Everything. Because there was so much to do when it came to staring at jars filled with ash and munching on appetizers. I sighed. “And you’re doing a fine job of it, too.”

“Adrien.” For a moment, her voice sounded eerily like Mom’s did whenever she meant business. The sound of it startled me slightly.

“What do you want me to do?”

She looked aghast. “Talk to people. Share memories with them about Mom and Dad. Act like a normal person for once.”

I shrugged. “Why should I talk to anyone? They’re not here to see me. They’re here to look at urns.”

“Because it might help them to feel better.”

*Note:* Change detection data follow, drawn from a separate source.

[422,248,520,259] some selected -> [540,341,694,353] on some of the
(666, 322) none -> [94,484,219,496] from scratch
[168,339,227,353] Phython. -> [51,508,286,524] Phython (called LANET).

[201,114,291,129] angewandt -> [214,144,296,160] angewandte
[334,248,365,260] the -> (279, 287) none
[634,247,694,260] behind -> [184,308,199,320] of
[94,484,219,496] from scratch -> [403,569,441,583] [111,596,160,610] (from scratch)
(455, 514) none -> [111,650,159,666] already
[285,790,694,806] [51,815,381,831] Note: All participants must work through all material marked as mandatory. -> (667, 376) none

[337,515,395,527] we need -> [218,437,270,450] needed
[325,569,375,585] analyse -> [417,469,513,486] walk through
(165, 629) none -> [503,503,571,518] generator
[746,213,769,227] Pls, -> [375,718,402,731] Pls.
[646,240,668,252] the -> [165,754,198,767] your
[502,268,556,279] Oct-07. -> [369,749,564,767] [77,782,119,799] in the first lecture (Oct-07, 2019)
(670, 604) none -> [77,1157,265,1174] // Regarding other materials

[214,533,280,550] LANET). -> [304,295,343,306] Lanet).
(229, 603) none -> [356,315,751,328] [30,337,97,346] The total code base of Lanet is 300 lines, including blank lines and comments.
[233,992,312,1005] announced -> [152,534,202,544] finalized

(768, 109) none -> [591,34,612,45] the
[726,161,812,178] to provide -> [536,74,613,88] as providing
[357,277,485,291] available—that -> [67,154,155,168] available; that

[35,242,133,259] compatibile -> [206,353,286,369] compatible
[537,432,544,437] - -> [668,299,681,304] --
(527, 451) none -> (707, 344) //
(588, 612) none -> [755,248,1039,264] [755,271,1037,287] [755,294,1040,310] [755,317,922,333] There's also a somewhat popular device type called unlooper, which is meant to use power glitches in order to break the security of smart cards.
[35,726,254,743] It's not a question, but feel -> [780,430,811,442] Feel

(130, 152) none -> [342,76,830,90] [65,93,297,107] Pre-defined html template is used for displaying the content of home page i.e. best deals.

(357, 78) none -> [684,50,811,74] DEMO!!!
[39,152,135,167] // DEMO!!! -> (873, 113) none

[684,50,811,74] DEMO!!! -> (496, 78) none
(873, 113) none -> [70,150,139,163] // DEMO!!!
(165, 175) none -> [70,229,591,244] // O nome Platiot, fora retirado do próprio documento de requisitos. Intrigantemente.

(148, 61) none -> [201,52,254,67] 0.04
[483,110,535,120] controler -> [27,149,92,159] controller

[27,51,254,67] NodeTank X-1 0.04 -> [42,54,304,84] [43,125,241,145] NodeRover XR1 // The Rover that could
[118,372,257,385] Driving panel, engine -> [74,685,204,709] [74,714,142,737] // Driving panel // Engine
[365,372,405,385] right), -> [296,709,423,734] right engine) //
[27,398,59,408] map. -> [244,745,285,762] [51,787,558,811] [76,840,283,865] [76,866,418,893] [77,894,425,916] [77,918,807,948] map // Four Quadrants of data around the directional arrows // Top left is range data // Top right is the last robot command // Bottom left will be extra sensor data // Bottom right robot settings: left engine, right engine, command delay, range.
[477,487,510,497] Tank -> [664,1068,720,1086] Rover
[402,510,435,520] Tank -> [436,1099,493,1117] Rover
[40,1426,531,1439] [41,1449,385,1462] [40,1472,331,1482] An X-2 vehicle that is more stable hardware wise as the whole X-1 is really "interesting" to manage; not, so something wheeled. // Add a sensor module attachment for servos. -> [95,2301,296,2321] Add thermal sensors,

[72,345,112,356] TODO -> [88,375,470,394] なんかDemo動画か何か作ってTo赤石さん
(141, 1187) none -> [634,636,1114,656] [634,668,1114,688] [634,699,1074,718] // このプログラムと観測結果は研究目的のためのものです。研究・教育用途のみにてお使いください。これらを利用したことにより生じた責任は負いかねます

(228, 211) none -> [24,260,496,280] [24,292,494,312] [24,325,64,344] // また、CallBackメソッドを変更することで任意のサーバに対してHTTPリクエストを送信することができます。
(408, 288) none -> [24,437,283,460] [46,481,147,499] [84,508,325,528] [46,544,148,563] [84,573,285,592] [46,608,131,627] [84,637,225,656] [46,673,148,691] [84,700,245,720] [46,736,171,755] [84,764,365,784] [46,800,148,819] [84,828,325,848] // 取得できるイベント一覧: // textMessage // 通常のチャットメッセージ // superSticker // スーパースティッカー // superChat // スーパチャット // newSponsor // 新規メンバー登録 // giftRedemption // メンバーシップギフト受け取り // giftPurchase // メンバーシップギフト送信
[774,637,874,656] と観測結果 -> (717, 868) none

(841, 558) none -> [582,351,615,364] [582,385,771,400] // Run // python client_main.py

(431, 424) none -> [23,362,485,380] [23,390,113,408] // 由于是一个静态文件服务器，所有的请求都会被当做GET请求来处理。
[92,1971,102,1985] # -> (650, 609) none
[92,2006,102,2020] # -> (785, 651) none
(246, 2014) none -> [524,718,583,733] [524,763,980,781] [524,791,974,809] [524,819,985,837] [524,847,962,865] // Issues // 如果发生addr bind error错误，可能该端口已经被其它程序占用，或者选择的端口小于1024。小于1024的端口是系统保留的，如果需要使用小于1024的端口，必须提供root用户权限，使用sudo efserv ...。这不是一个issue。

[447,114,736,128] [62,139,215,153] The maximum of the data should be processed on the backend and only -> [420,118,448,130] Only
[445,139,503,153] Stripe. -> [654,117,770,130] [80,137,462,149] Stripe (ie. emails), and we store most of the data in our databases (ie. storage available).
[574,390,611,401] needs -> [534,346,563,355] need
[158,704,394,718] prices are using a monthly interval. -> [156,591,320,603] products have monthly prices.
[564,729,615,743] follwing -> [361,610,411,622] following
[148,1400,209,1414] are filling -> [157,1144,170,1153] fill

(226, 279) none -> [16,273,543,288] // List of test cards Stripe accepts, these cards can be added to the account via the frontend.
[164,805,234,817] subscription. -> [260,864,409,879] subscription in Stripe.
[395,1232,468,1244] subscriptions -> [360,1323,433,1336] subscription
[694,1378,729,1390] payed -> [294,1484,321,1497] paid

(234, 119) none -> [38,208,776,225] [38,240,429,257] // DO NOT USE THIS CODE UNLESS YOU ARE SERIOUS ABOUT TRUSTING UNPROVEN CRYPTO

“Make them feel better? I don’t give a damn about making them feel better, Grace. They didn’t just lose their parents in a freak explosion. They didn’t just have the only family they’ve ever known ripped away from them, leaving them with nothing but a heartless, robotic b—” I cut my words off the moment I noticed Viktor watching us from the
other room. I wouldn’t regret calling Grace the word that was locked inside my mind, but I might regret letting him overhear it.

My voice caught in my throat. “Who’s going to help me?”

“Help yourself.” She practically spit the words in my direction.

“That’s what I was doing before you so rudely interrupted me.” I took two steps up before pausing and looking back at her. “But while I have your attention: I know you took those pages from Dad’s journal. I want them back.”

“No.”

I raised an eyebrow. I’d half expected her to ask me what I was talking about. “So you don’t deny you took them?”

“I have no reason to keep secrets. Do you?” She folded her arms and stared me down.

“Why did you take those pages? What’s on them?” I could feel the heat rising in my face.

“That is none of your business.”

“What do you mean?” I took a step closer to her.

“Let’s just say it’s a family matter.” She pointed toward the group of people in the living room. “Now get your butt back in that room and play the gracious host.”

“You’re a real piece of work, Grace.” Turning away, I continued my ascent.

As I reached the top of the staircase, she said, “Yes.
I suppose I am. But at least I have the decency to treat our guests with the respect they deserve at a funeral.”

“Memorial service. There wasn’t enough of Mom and Dad left for a funeral. Remember?” I continued down the hall without so much as another glance back in her direction.